### Your goal:
Only the lines of the data below from the one with "gap: none ->" through the one with "font-size: 22px ->" are wanted. Repeat them exactly.

### Task material:
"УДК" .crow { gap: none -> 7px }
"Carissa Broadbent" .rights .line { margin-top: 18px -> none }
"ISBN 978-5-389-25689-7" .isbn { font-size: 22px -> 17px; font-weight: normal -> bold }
---
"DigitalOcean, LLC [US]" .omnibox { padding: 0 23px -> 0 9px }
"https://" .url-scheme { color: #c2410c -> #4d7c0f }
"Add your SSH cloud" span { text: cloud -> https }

### Reply to the exercise:
"УДК" .crow { gap: none -> 7px }
"Carissa Broadbent" .rights .line { margin-top: 18px -> none }
"ISBN 978-5-389-25689-7" .isbn { font-size: 22px -> 17px; font-weight: normal -> bold }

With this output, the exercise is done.